Growth has remained an intrinsic part of Welch’s artistic identitythrough the years, a crux of her band’s music as vital as her own resplendent vocals. Looking back at “Lungs” ten years out, what’s perhaps even more remarkable than the album’s artistry is that it’s a reminder of its creator’s humanity. 

Welch’s music has attained a reputation as some of pop’s most poetic and spiritually resonant offerings, no doubt thanks to the searing honesty of her lyrics. Welch has honed her sound through subsequent albums  —  such as 2015's "How Big, How Blue, How Beautiful" and 2018's "High as Hope"  —  and blossomed into a deeply inspiring and hopeful artist, but that progression is especially notable given dark moments in her life.

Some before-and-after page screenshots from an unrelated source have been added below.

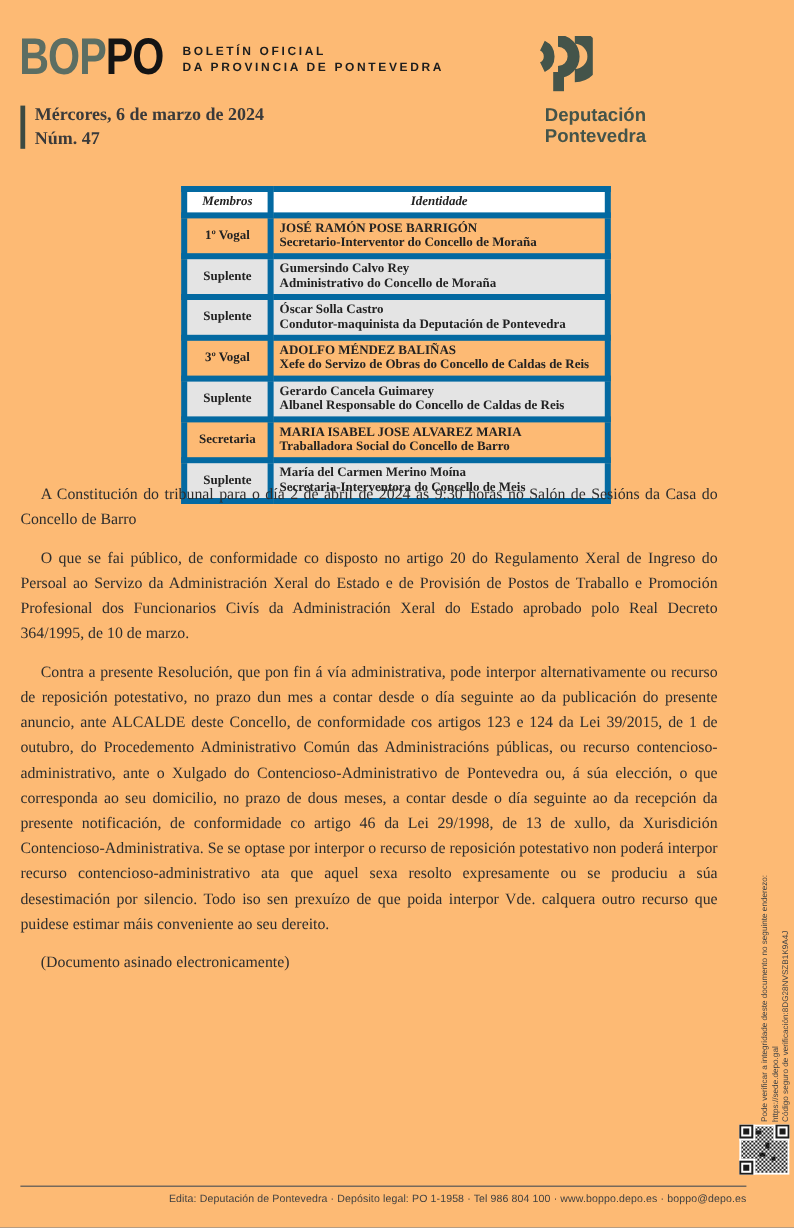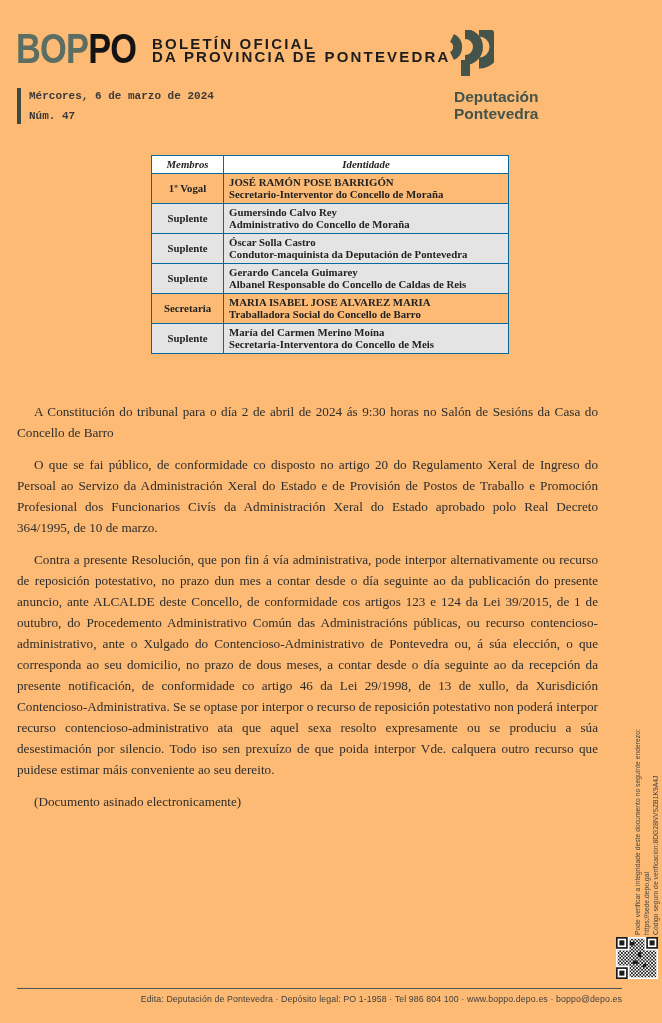--- a/index.html
+++ b/index.html
@@ -22,7 +22,7 @@
   .subtitle {
     position:absolute; left:152px; top:37px;
     font-family:"Liberation Sans","DejaVu Sans",sans-serif;
-    font-weight:bold; font-size:15px; letter-spacing:2.2px;
+    font-weight:bold; font-size:10px; letter-spacing:2.2px;
     color:#1d1d1d; line-height:13px; white-space:nowrap;
   }
   .depo { position:absolute; left:446px; top:30px; display:flex; align-items:flex-start;flex-direction:column; }

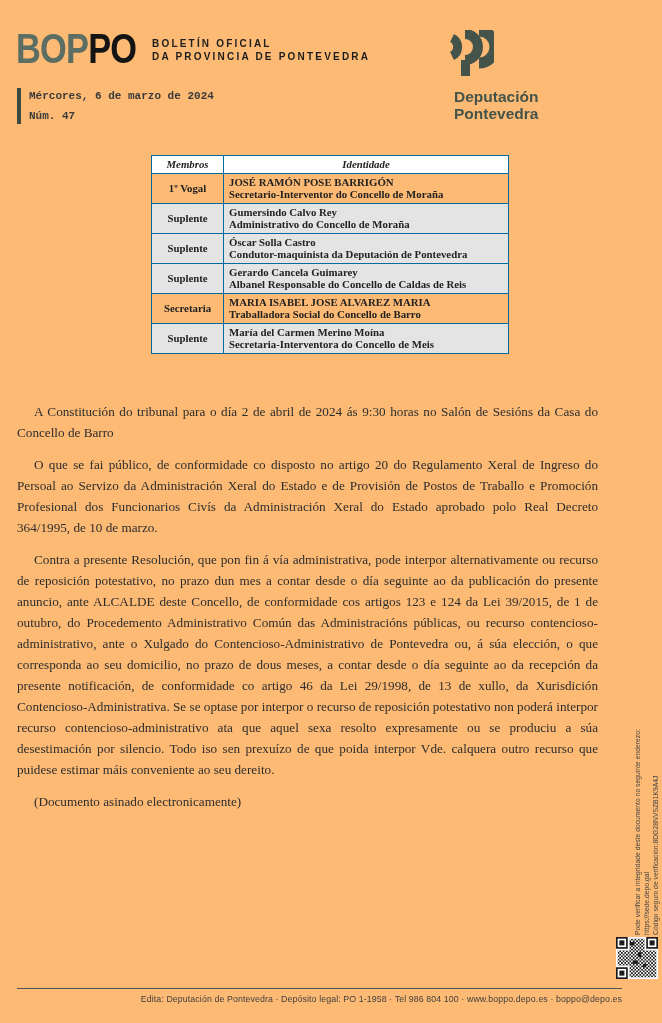--- a/index.html
+++ b/index.html
@@ -36,8 +36,8 @@
   .datebar { position:absolute; left:0; top:2px; width:4px; height:36px; background:#3c4a42; }
   .dateline, .numline {
     margin-left:12px;
-    font-family:Liberation Mono, monospace;
-    font-weight:bold; font-size:11px; color:#3a3a3a; line-height:20px;
+    font-family:Liberation Serif, serif;
+    font-weight:bold; font-size:15px; color:#3a3a3a; line-height:20px;
   }
 
   

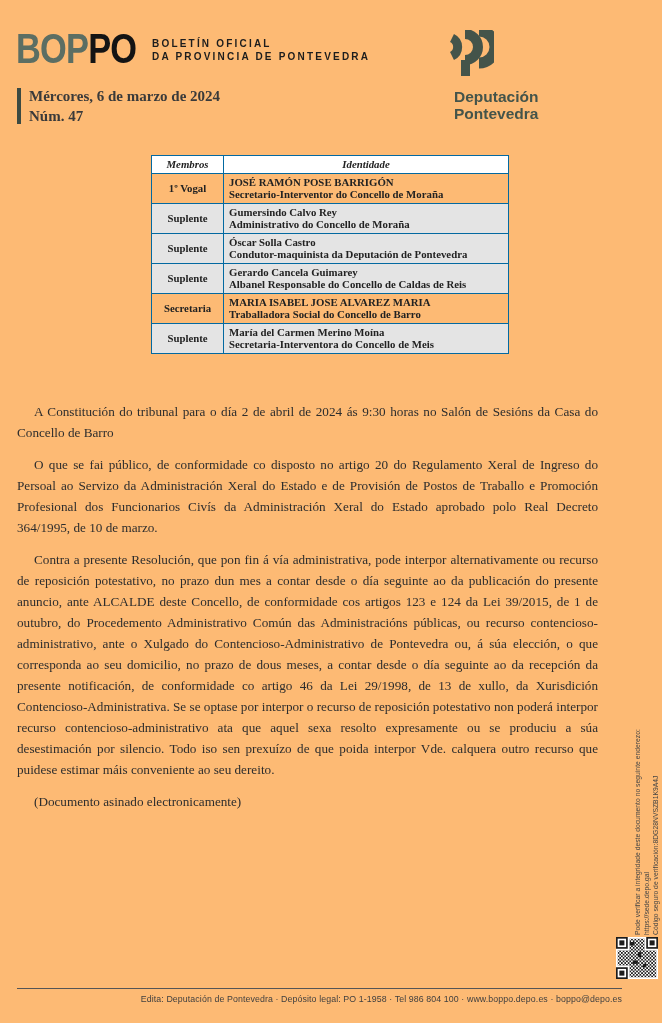--- a/index.html
+++ b/index.html
@@ -47,7 +47,7 @@
     font-size:10.8px; font-weight:bold; color:#222; line-height:12.5px;
   }
   table.members col.c1 { width:72px; }
-  table.members th, table.members td { border:1px solid #0369a1; padding:2px 5px; }
+  table.members th, table.members td { border:5px solid #0369a1; padding:2px 5px; }
   table.members th { font-style:italic; text-align:center; height:16px; background:#fff; }
   table.members td.member { text-align:center; vertical-align:middle; }
   table.members td.ident  { text-align:left; vertical-align:middle; }

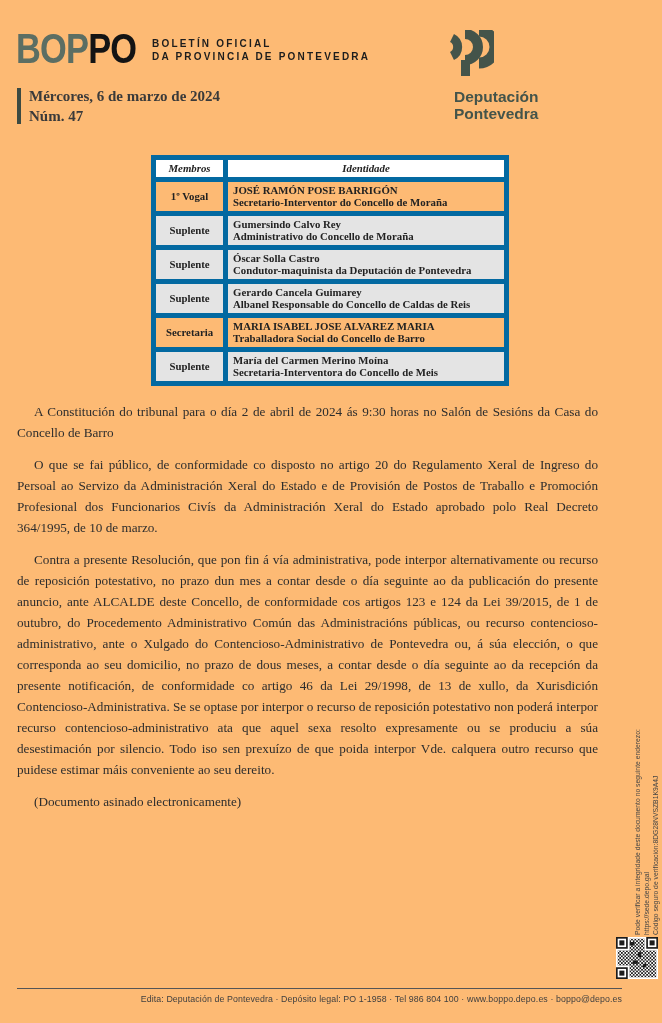--- a/index.html
+++ b/index.html
@@ -149,6 +149,13 @@
       <td class="ident">
         <span class="nm">Óscar Solla Castro</span>
         <span class="rl">Condutor-maquinista da Deputación de Pontevedra</span>
+      </td>
+    </tr>
+    <tr class="data">
+      <td class="member">3º Vogal</td>
+      <td class="ident">
+        <span class="nm">ADOLFO MÉNDEZ BALIÑAS</span>
+        <span class="rl">Xefe do Servizo de Obras do Concello de Caldas de Reis</span>
       </td>
     </tr>
     <tr class="data shaded">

Welch has been open publically about struggles with eating disorders and addiction. On “Lungs,” she sang honestly about abusive relationships — “a kiss with a fist is better than none” — the emptiness of unrequited love — ”the stars, the moon, they have all been blown out/you left me in the dark” — and the desire to drink herself to death—”you can’t save me now/I’m in the grip of a hurricane/I’m gonna blow myself away.”

For a singer whose early adulthood was dominated by a whirlwind of suicidal recklessness and substance abuse, Welch’s debut album feels like the work of an artist destined for the 27 club, not unlike her equally ethereal and sorely missed countrywoman Amy Winehouse.

But Welch's star burns brighter than ever a decade later, her music a poetically rapturous reminder of her humanity and darkest moments.

“It is an act of rebellion to remain present, to go against society’s desire for you to numb yourself, to look away,” she wrote in a June 30 essay for British Vogue. “But we must not look away.”